Pourtant, vous ne trouverez pas ou peu d’organismes culturels dans la liste tenue à jour par Gofossilfree.org. Parce que leurs priorités sont ailleurs, mais aussi parce que ces fonds sont gérés prudemment, pour ne pas perdre d’argent. On a découvert en 2018 que même une institution aussi décarbonée que le Musée d’histoire naturelle de New York conservait des investissements indirects. Du côté du MBAM comme du McCord, on fait preuve de transparence : « Je ne peux pas dire avec certitude que nos fonds sont exempts de compagnies pétrolières »reconnaît Mme Duchesne. « Nos investisseurs respectent un code éthique dans la composition de notre portefeuille, prolonge Mme Sauvage, mais il n’est pas encore vert. » En revanche, affirment- elles à l’unisson, le sujet est présentement sur la table.

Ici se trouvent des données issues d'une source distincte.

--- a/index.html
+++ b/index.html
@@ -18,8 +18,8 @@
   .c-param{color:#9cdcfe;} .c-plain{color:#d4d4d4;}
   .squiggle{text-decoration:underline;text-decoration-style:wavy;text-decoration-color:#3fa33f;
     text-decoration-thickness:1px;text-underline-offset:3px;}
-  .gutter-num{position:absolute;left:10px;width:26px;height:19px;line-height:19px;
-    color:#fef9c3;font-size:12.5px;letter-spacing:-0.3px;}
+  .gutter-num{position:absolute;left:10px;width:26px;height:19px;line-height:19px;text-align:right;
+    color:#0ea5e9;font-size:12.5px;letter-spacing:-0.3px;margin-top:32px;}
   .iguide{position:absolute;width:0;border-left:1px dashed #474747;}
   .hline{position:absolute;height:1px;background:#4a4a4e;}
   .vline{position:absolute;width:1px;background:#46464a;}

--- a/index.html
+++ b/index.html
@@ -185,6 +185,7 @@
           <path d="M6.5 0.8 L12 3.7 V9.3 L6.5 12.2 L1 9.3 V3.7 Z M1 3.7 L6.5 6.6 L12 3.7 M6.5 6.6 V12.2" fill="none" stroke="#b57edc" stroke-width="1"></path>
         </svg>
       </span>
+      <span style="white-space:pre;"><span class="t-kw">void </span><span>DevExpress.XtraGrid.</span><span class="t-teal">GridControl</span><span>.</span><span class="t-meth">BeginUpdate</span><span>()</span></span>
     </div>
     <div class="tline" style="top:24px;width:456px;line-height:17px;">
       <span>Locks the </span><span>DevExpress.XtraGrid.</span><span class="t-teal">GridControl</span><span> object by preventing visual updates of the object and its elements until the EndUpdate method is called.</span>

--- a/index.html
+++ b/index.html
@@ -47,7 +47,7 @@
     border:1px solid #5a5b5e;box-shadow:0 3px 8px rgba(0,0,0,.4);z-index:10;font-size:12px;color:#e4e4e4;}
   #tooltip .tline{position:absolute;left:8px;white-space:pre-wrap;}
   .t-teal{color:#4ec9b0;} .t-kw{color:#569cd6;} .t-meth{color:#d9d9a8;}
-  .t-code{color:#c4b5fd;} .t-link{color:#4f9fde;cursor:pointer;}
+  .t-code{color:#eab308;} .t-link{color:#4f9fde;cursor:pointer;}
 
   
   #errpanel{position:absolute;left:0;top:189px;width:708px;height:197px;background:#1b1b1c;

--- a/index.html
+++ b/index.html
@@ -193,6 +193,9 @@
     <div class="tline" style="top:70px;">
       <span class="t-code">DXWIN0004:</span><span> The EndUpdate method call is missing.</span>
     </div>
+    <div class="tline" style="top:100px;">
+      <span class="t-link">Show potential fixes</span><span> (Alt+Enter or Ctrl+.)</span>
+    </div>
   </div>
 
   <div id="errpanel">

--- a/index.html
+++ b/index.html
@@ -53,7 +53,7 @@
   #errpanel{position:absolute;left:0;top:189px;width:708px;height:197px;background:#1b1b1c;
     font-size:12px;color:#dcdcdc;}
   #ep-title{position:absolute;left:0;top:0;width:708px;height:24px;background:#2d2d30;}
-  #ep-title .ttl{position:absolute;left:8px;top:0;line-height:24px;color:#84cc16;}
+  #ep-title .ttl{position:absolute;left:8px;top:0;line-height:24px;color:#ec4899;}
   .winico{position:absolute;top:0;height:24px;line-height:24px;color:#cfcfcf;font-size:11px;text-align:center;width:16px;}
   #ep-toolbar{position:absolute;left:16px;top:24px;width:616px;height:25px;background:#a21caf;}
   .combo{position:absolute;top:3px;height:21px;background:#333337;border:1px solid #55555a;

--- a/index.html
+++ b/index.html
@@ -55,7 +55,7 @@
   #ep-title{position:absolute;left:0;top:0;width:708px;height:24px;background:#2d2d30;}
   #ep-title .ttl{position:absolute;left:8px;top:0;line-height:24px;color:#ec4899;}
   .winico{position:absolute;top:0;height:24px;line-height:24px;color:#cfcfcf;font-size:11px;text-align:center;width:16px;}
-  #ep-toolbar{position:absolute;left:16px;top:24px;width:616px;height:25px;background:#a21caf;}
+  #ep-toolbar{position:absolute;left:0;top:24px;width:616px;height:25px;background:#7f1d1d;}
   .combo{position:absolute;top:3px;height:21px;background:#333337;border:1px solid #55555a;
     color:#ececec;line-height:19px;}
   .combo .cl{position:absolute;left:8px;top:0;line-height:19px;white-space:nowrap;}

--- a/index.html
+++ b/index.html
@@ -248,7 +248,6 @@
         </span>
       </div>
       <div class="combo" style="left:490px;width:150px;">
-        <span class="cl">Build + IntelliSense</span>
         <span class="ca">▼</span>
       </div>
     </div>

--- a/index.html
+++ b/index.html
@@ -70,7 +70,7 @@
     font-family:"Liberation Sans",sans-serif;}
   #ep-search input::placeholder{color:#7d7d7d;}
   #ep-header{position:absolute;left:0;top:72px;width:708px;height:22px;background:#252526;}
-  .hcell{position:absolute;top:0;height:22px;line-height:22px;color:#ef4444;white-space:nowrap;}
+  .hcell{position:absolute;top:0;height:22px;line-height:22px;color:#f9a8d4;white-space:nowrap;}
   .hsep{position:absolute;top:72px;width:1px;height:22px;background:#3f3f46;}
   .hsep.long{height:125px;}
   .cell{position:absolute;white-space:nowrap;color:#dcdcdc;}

Cette ambition est à souligner. La prise de conscience écologique des organismes culturels dépasse, et de beaucoup, celle d’autres milieux professionnels. Dans ces conditions, qu’importe la forme ou l’ampleur de l’engagement de tel ou tel musée, l’essentiel, pour paraphraser Jo-Anne Duchesne, est dans la volonté de chacun d’être à la hauteur de sa mission et des enjeux : « C’est une question de principe : l’art est plus grand que l’art. »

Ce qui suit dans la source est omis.